No funny Watergate and Tricky Dicky Nixon style jokes to be had from this one,
then.
However, despite the stomach-churning details of Spotlight
being the sort of subject that might get me marching up and down in front of my
local church waving protesting placards and the like on a particularly energetic day, director Tom
McCarthy and screenwriter Josh Singer wisely decide to sidestep overblown
emotion, tears, and histrionics for a straightforward re-telling of how the
Spotlight investigative team at the Boston Globe blew the lid off the scandal
in the early 2000's as they pieced together various anecdotes, documented evidence,
victim testimonies and more and eventually went on to claim the Pulitzer Prize
for Public Service in 2003. The small, uncomfortable details of the abuse as
revealed by a range of differing victims is enough to make us squirm and feel
uncomfortable; what is equally shocking is the numbers and scale of the
cover-up - hearing it re-iterated again here in stark fact drills home the
sheer horror of the situation, the arrogance and audacity of those in positions
of power who abused the trust of their communities, and the complicity of the
wider community in turning a blind eye to such a repugnant and widespread
scandal.
From a cinematic point-of-view, Spotlight does not try any spectacular
tricks or effects in order to tell its rather grim story - and I thought that
to do so would feel rather like a disservice to many of the surviving victims
of the abuse. Instead it gets on with its business coolly and unfussily,
drawing us in with both revulsion and fascination after a fairly slow opening
15 minutes and eventually gripping us as the team peel back further layers of
corruption and appalling behaviour by those 'in the know' - in this sense, it's
rather like a well-written broadsheet journalistic piece- not intended to win
prizes for its style and showiness, but drawing us in with facts and an overwhelming
urge to find out just what happens in the end - the lure of the headline (often
gruesome, equally often compelling) pushing us on to read more.

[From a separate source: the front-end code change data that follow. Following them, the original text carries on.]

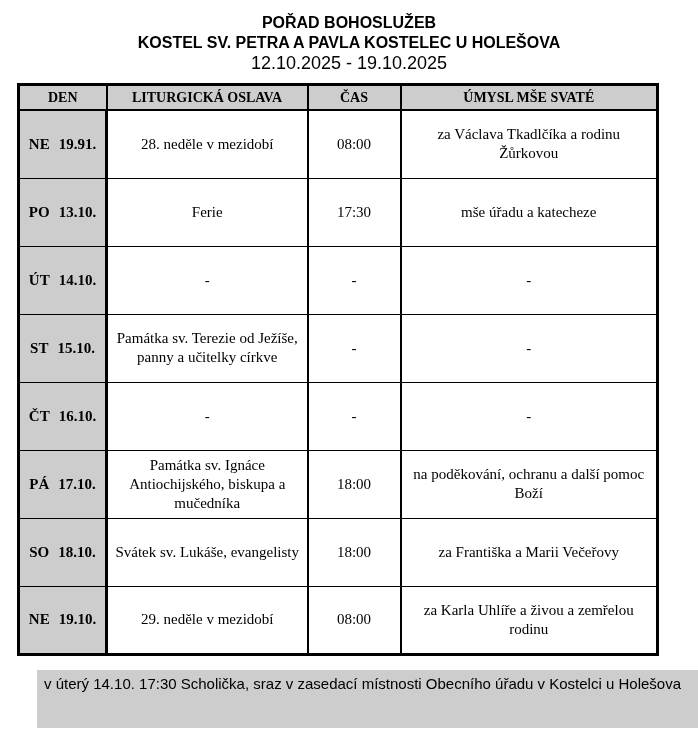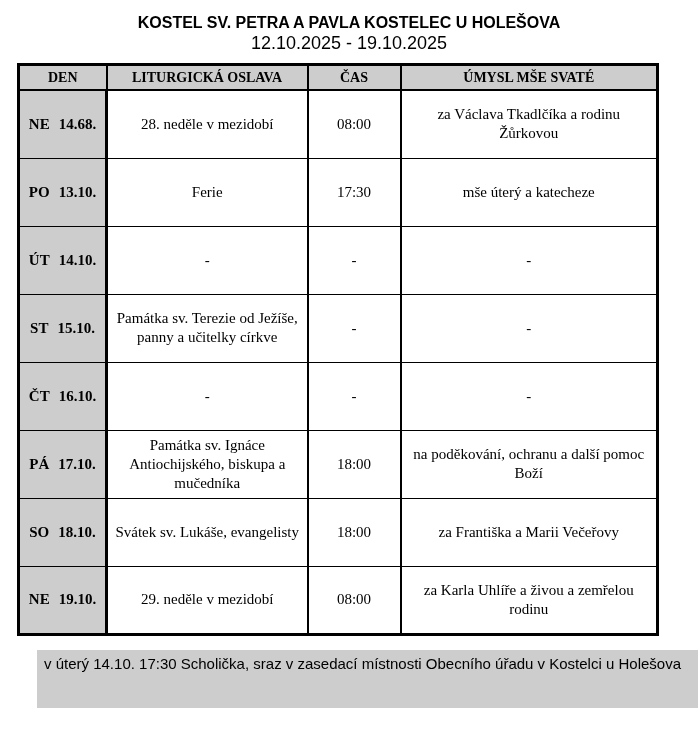--- a/index.html
+++ b/index.html
@@ -88,6 +88,7 @@
 <body>
 
 <div class="titles">
+  <div class="title-main">POŘAD BOHOSLUŽEB</div>
   <div class="title-church">KOSTEL SV. PETRA A PAVLA KOSTELEC U HOLEŠOVA</div>
   <div class="title-date">12.10.2025 - 19.10.2025</div>
 </div>

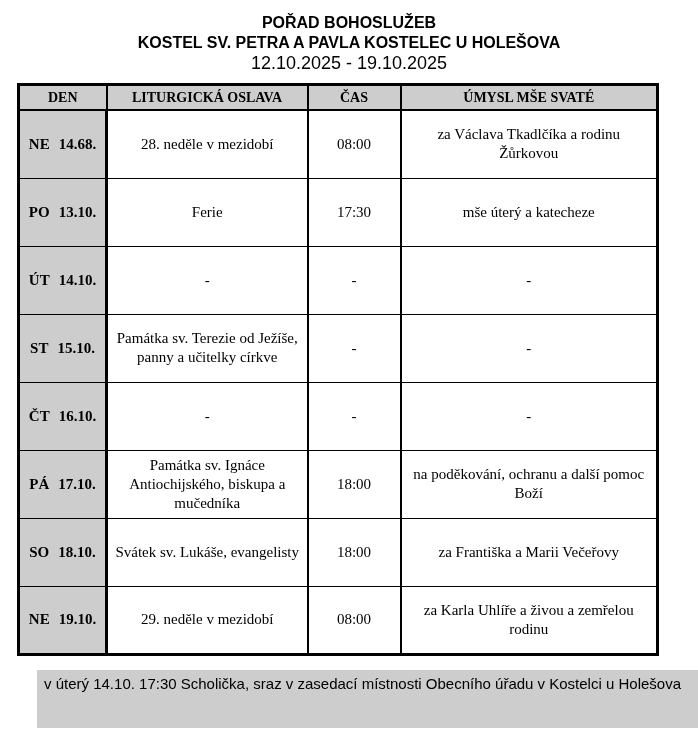--- a/index.html
+++ b/index.html
@@ -113,7 +113,7 @@
       <td class="day-cell">
         <div class="day-wrap">
           <span>NE</span>
-          <span>14.68.</span>
+          <span>19.91.</span>
         </div>
       </td>
       <td>28. neděle v mezidobí</td>

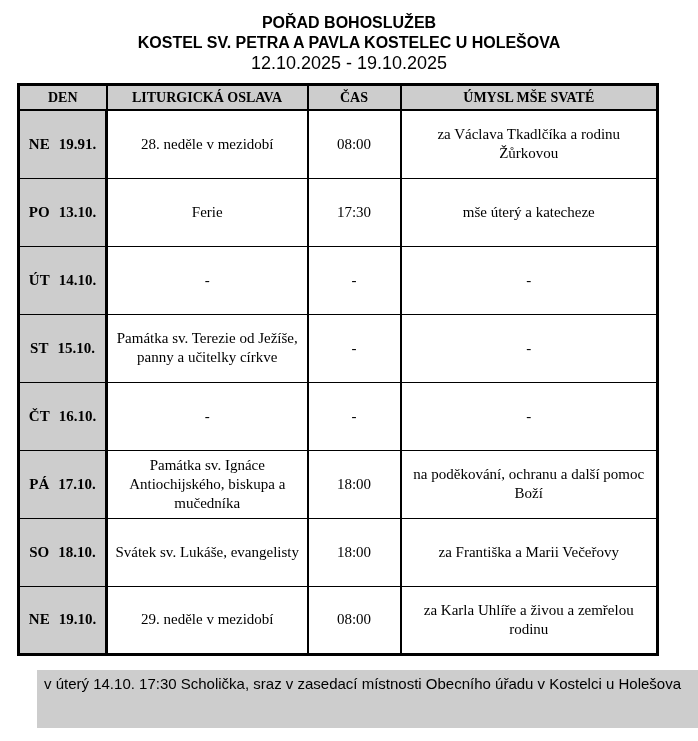--- a/index.html
+++ b/index.html
@@ -129,7 +129,7 @@
       </td>
       <td>Ferie</td>
       <td>17:30</td>
-      <td>mše úterý a katecheze</td>
+      <td>mše úřadu a katecheze</td>
     </tr>
     <tr>
       <td class="day-cell">

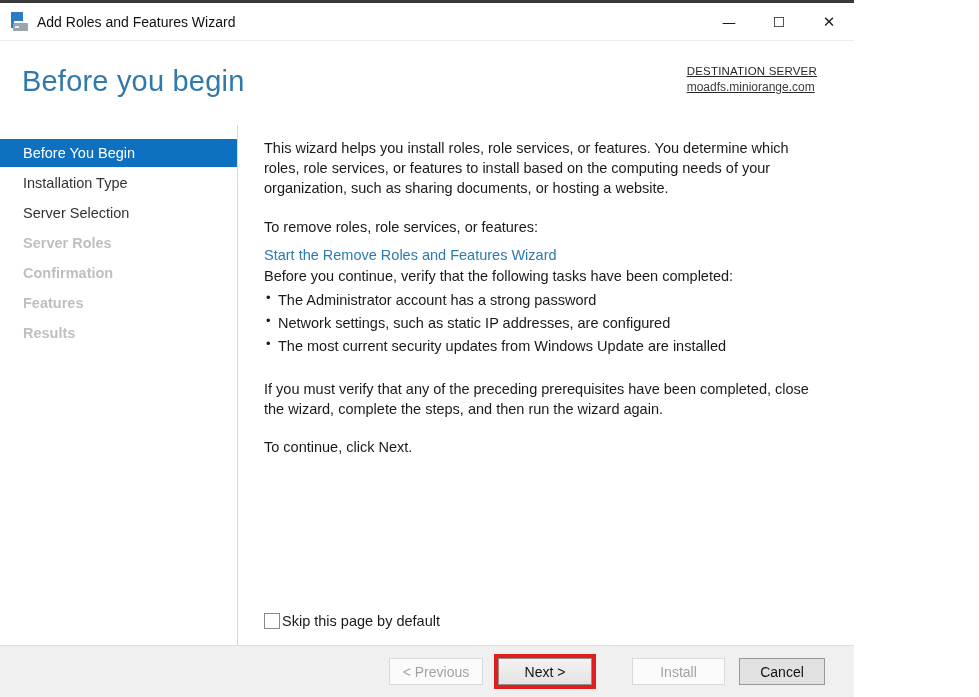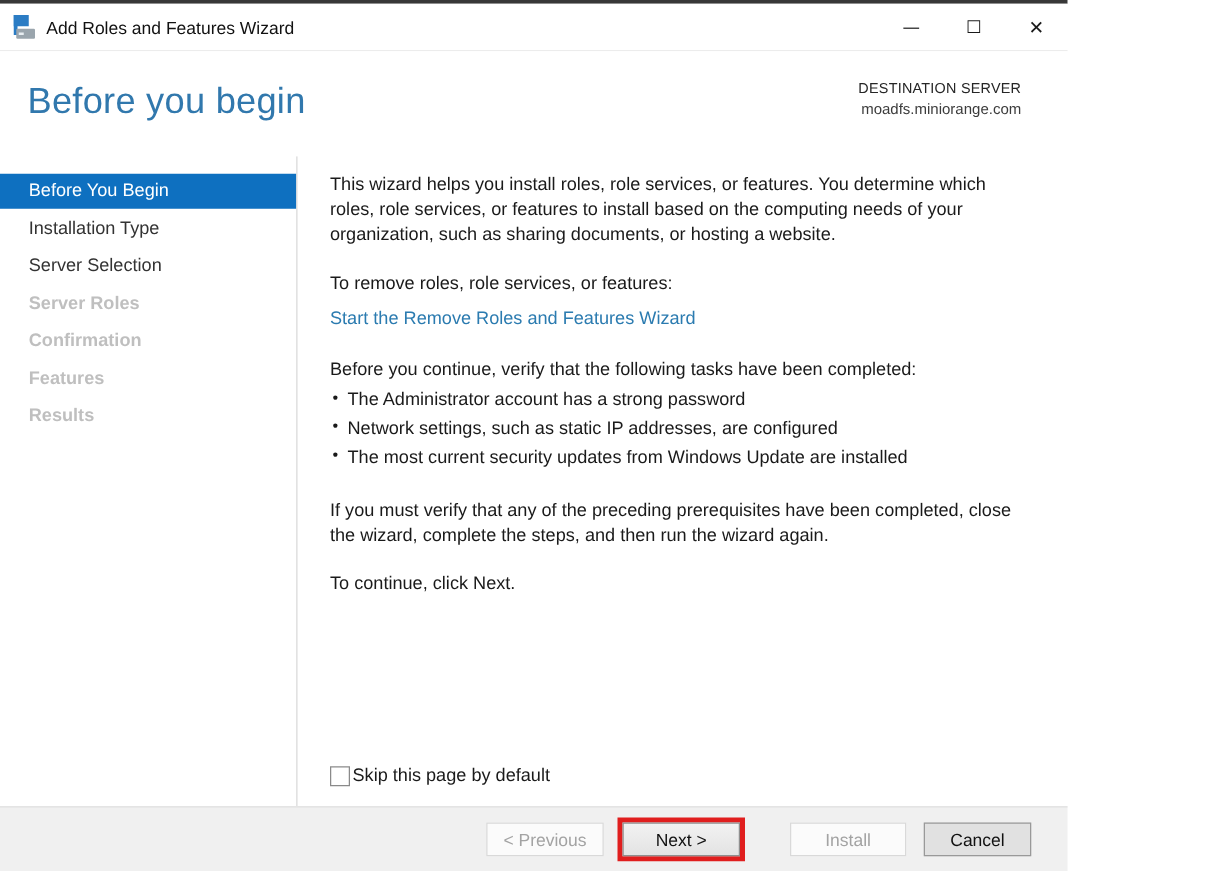--- a/index.html
+++ b/index.html
@@ -52,7 +52,7 @@
     font-size: 29px; font-weight: 300; letter-spacing: 0.2px;
     color: #3178ad;
   }
-  .dest-block { position: absolute; right: 37px; top: 24px; text-align: right; }
+  .dest-block { position: absolute; right: 37px; top: 24px; text-align: left; text-decoration: underline; }
   .dest-label { font-size: 11.5px; color: #262626; letter-spacing: 0.2px; }
   .dest-server { font-size: 12px; color: #3c3c3c; margin-top: 3px; }
 

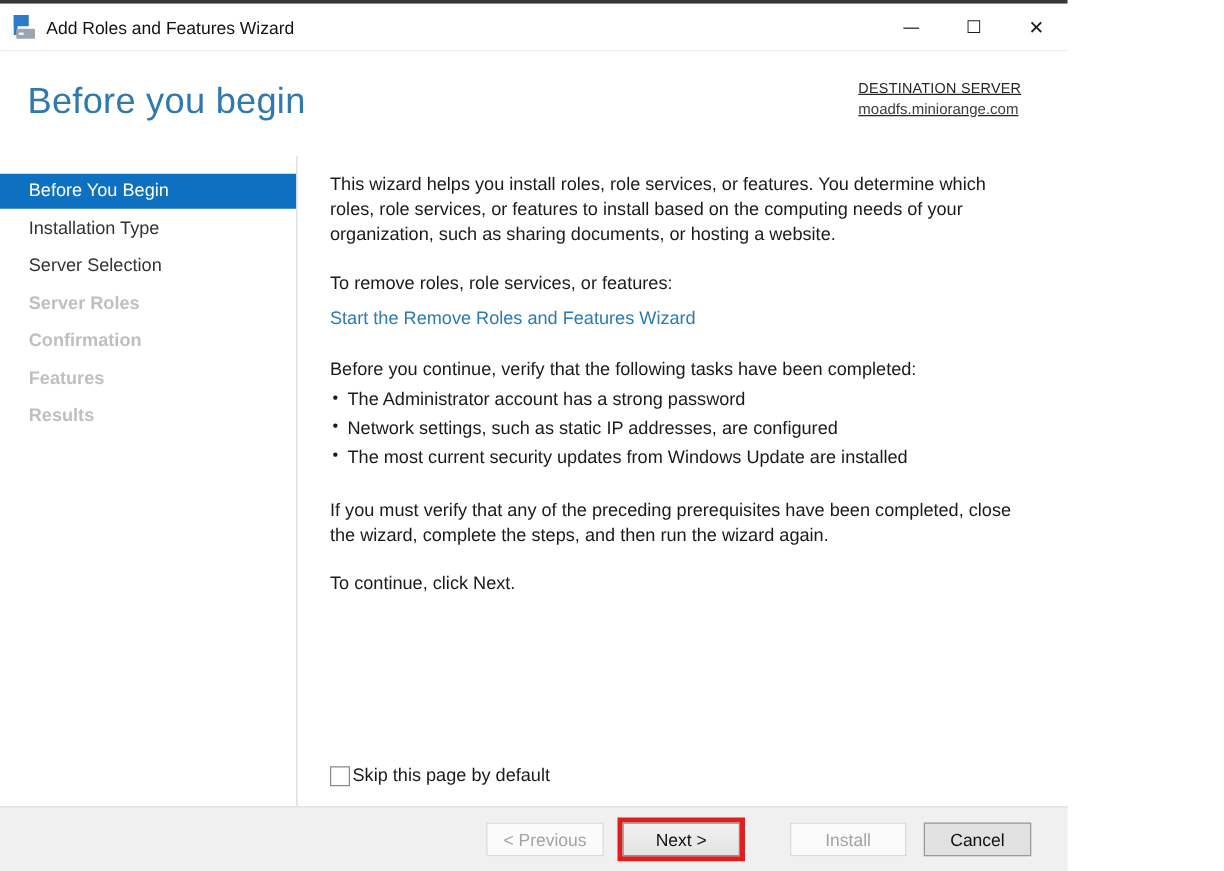--- a/index.html
+++ b/index.html
@@ -82,7 +82,7 @@
     color: #2b7bb0; text-decoration: none; cursor: pointer;
     display: inline-block; margin-top: 8px;
   }
-  .para-verify { margin-top: 21px; }
+  .para-verify { margin-top: 1px; }
   .task-list { list-style: none; margin-top: 4px; }
   .task-item { position: relative; padding-left: 14px; margin-bottom: 3px; }
   .task-item::before {

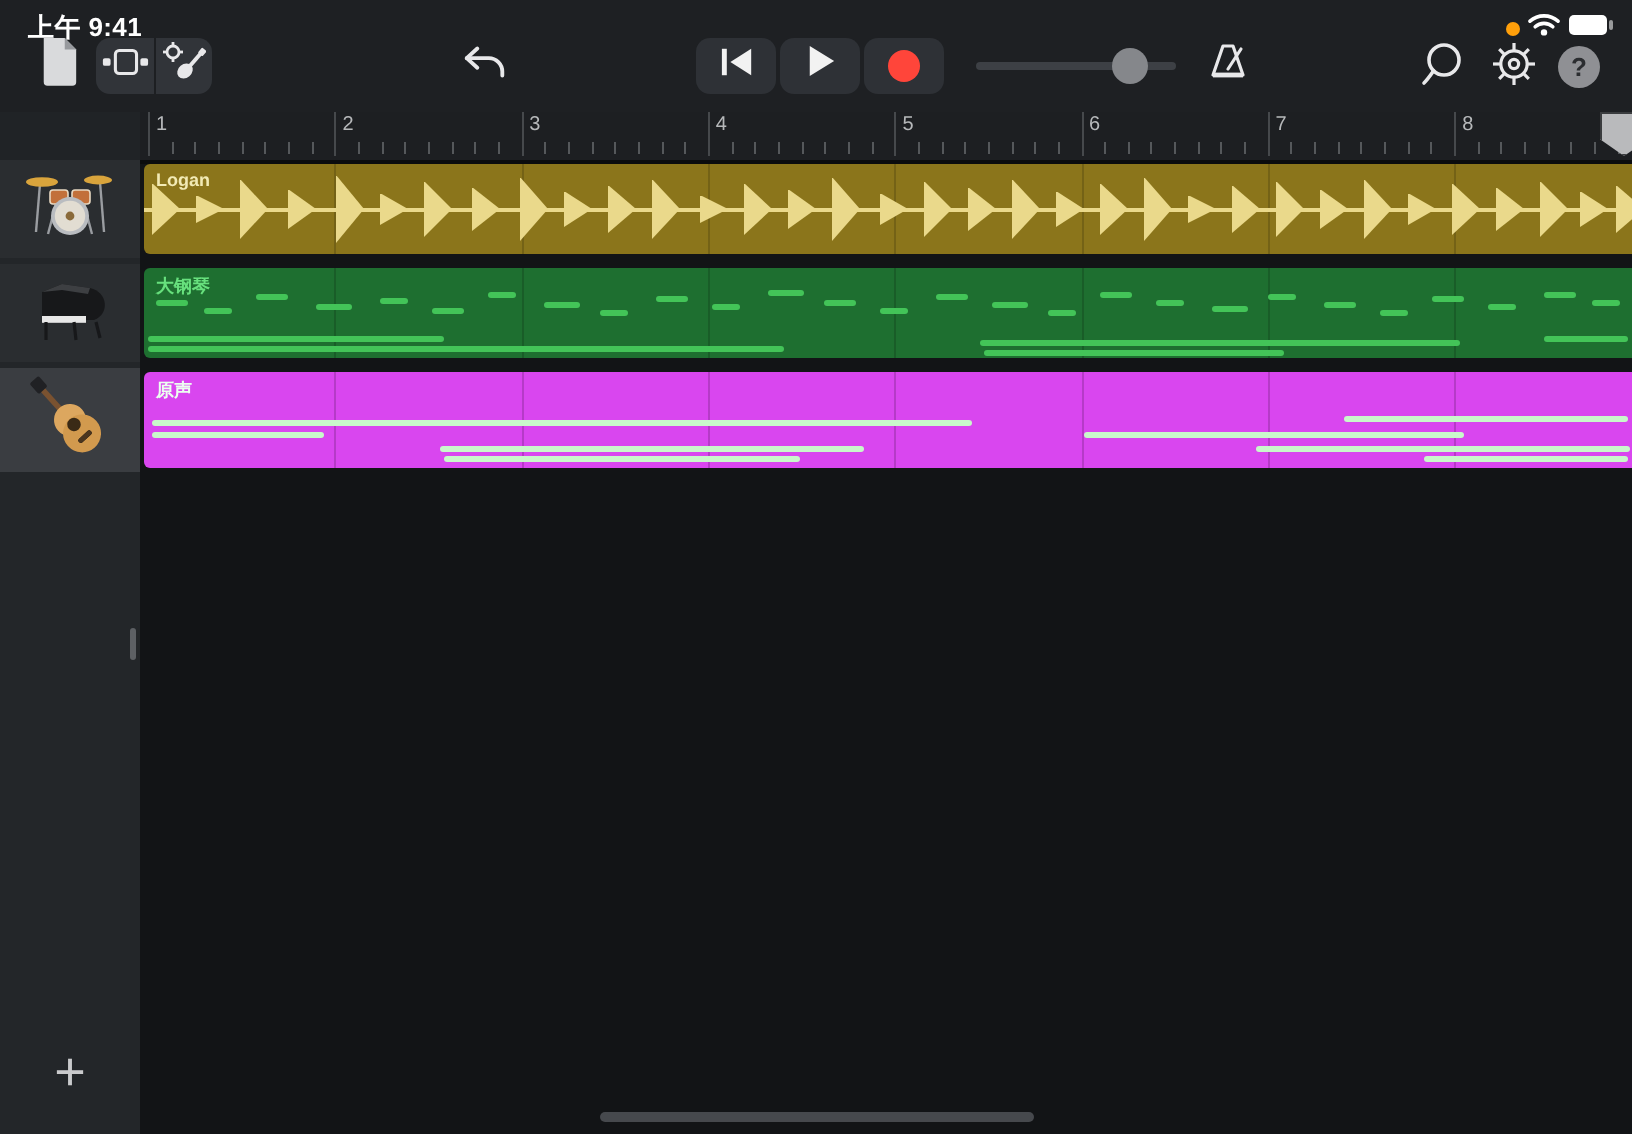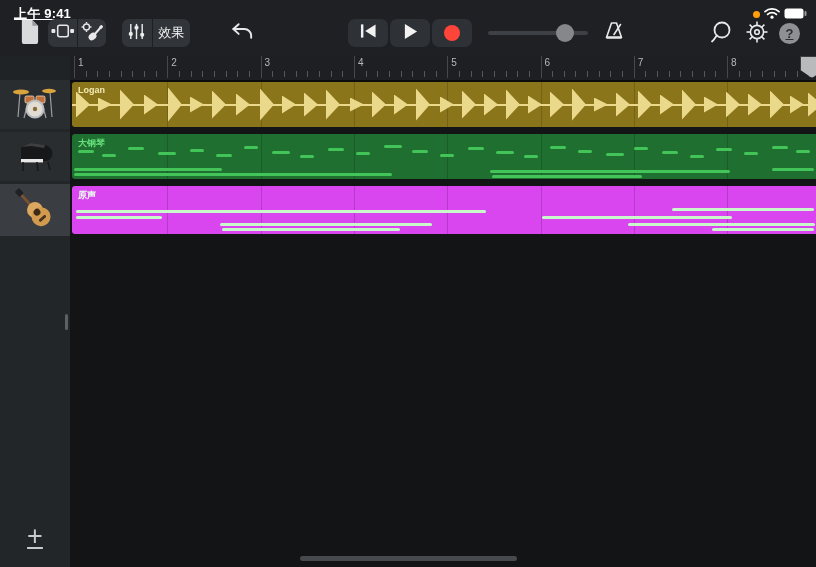--- a/index.html
+++ b/index.html
@@ -5,7 +5,7 @@
   html,body{margin:0;padding:0;background:#000;}
   #app{position:relative;width:816px;height:567px;overflow:hidden;background:#0c0d0e;
        font-family:"Liberation Sans",sans-serif;-webkit-font-smoothing:antialiased;}
-  .abs{position:absolute;text-decoration:underline;}
+  .abs{position:absolute;}
   
   #topbar{left:0;top:0;width:816px;height:56px;background:#1e2023;}
   #statustime{left:14px;top:5px;color:#fff;font-size:13px;font-weight:bold;letter-spacing:.2px;}

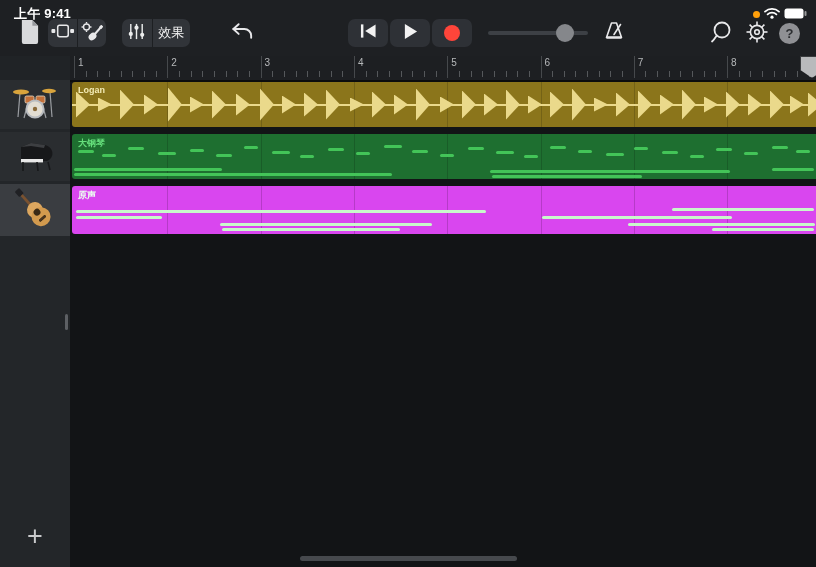--- a/index.html
+++ b/index.html
@@ -111,27 +111,6 @@
     </div>
   </div>
 
-  <div class="btn-group" style="left:122px;width:68px;">
-    <div class="seg" style="width:30px;">
-      <span>
-        <svg width="19" height="19" viewBox="0 0 20 20">
-            <g stroke="#eceded" stroke-width="1.5">
-              <line x1="4" y1="2" x2="4" y2="18"></line>
-              <line x1="10" y1="2" x2="10" y2="18"></line>
-              <line x1="16" y1="2" x2="16" y2="18"></line>
-            </g>
-            <g fill="#eceded">
-              <circle cx="4" cy="12.5" r="2.2"></circle>
-              <circle cx="10" cy="6" r="2.2"></circle>
-              <circle cx="16" cy="13.5" r="2.2"></circle>
-            </g>
-          </svg>
-      </span>
-    </div>
-    <div class="seg" style="width:38px;">
-      <span id="fx-label">效果</span>
-    </div>
-  </div>
 
   <div class="abs tbtn" style="left:228px;top:20px;width:28px;height:26px;">
     <span>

The ensemble cast is uniformly excellent, and McCarthy
smartly does not depict any of them as superheroes or guardians of journalistic
morality and integrity, just a bunch of normal people trying to do their jobs
and get the truth out there. I was particularly impressed with the work of Mark
Ruffalo and Rachel McAdams, who brings her usual warmth, likeability and
underrated acting skills to the role of Sacha Pfeiffer - it's a shame that her
unshowy part didn't stand a chance in the Supporting Actress Oscar category
this year against Alicia Vikander in a role for The Danish Girl that clearly
should have been nominated as lead.
Well-crafted, straightforward, to-the-point and quietly
powerful, Spotlight's beating of The Revenant to the Best Picture Oscar this
year may have surprised many, but it is by no means an unworthy winner.